Objectives: To estimate ARRs in patients with RRMS treated with fingolimod 0.5 mg once daily in the FREEDOMS II study using a Bayesian power prior approach.

Methods: Bayesian power prior methodology with historical data from FREEDOMS as the informative prior was used to estimate ARRs for fingolimod 0.5 mg versus placebo in FREEDOMS II.

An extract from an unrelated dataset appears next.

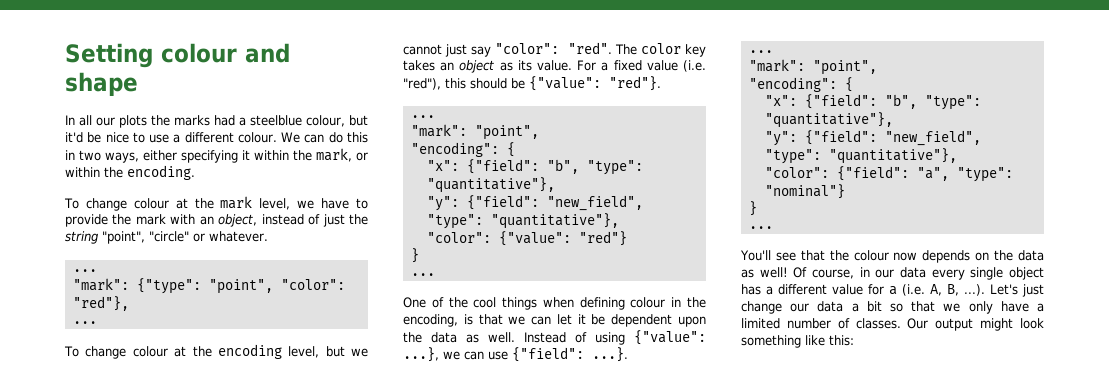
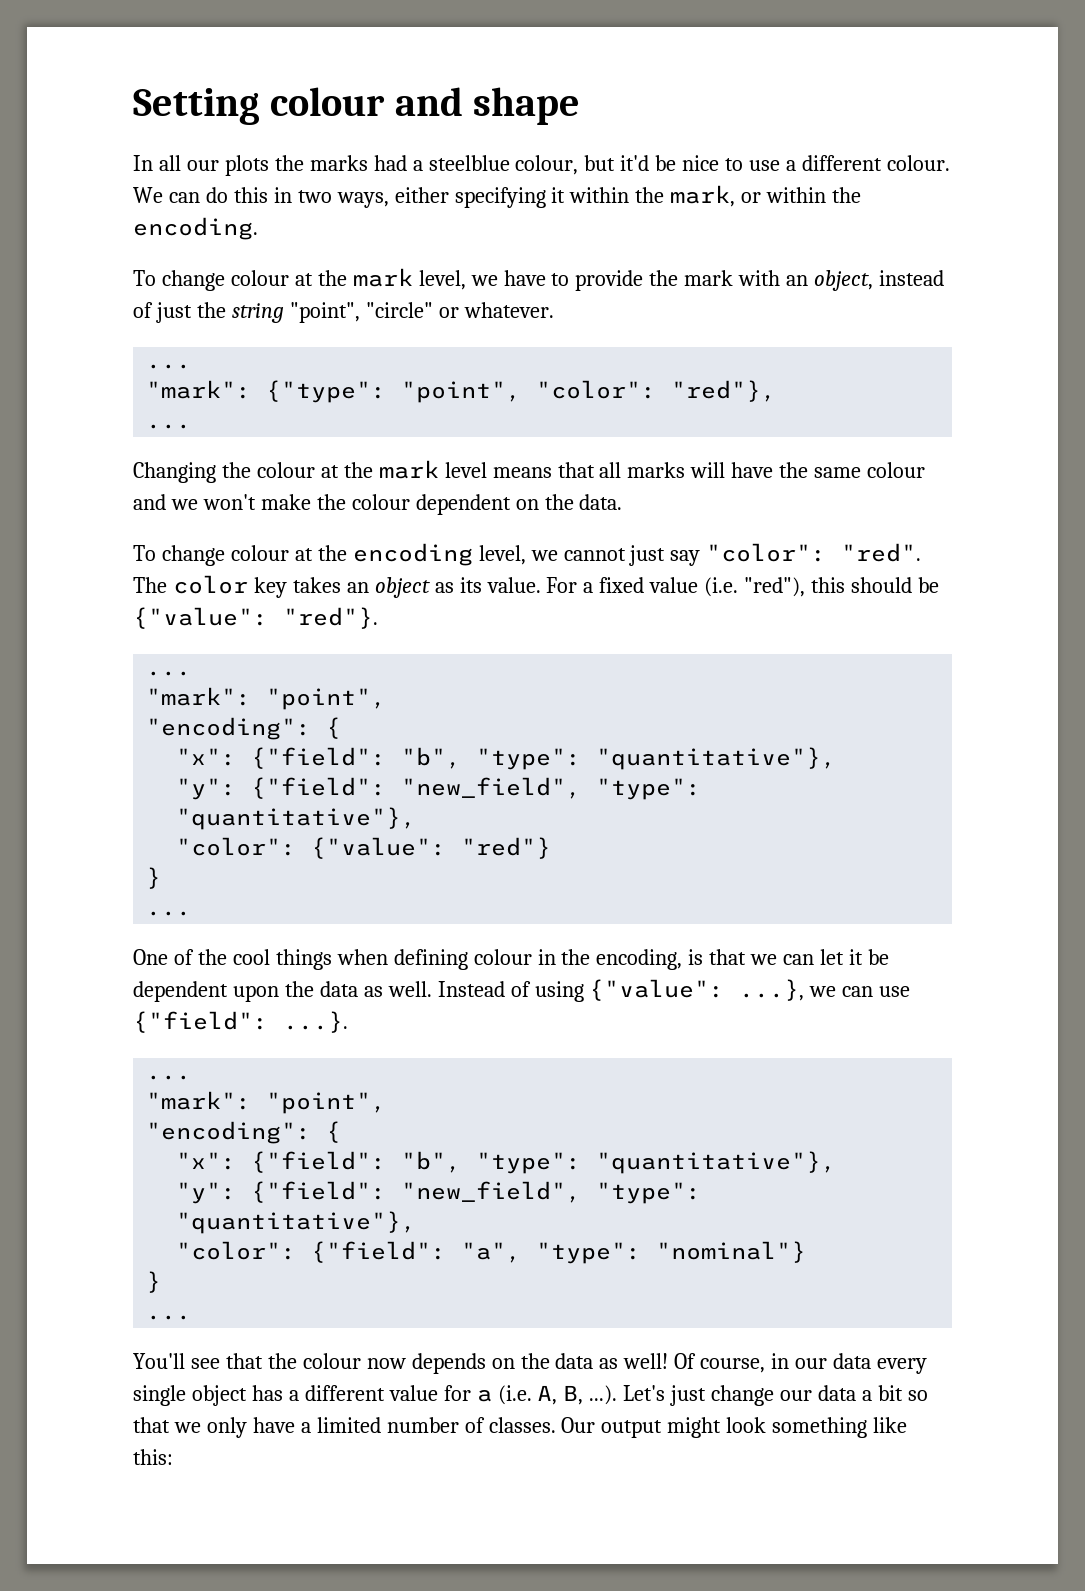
(97, 322) none -> [133,460,926,483] [133,494,623,515] // Changing the colour at the mark level means that all marks will have the same colour and we won't make the colour dependent on the data.
[325,346,345,357] but -> (526, 555) none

Results: Analysis of FREEDOMS II data using NBM estimated a 47.8% reduction in ARR in patients treated with fingolimod relative to placebo (ARR: 0.21; 95% confidence interval [CI]: 0.17–0.25; and 0.39; 95% CI: 0.34–0.46, respectively).The Bayesian analysis with non-informative prior (zero weight given to prior study data) estimated a 48.0% reduction in ARR in patients treated with fingolimod relative to placebo (ARR: 0.21; 95% Bayesian credible interval [BCI]: 0.15–0.28; versus ARR: 0.39; 95% BCI: 0.33–0.47, respectively). Applying equal weight to the likelihoods of prior and current study data resulted in an estimated reduction in ARR of 52.4% (ARR: 0.21; 95% BCI: 0.18–0.25; versus ARR: 0.44; 95% BCI: 0.40–0.48, respectively).  Power priors with weights from 0.1 to 0.9 in increments of 0.1 have been explored and the deviance information criterion will be applied to determine the best fitting of power prior.

Conclusions: Bayesian power prior methodology applied to FREEDOMS II data provided estimates of ARRs similar to those obtained with NBM, which were consistent with results previously reported in phase 3 fingolimod studies.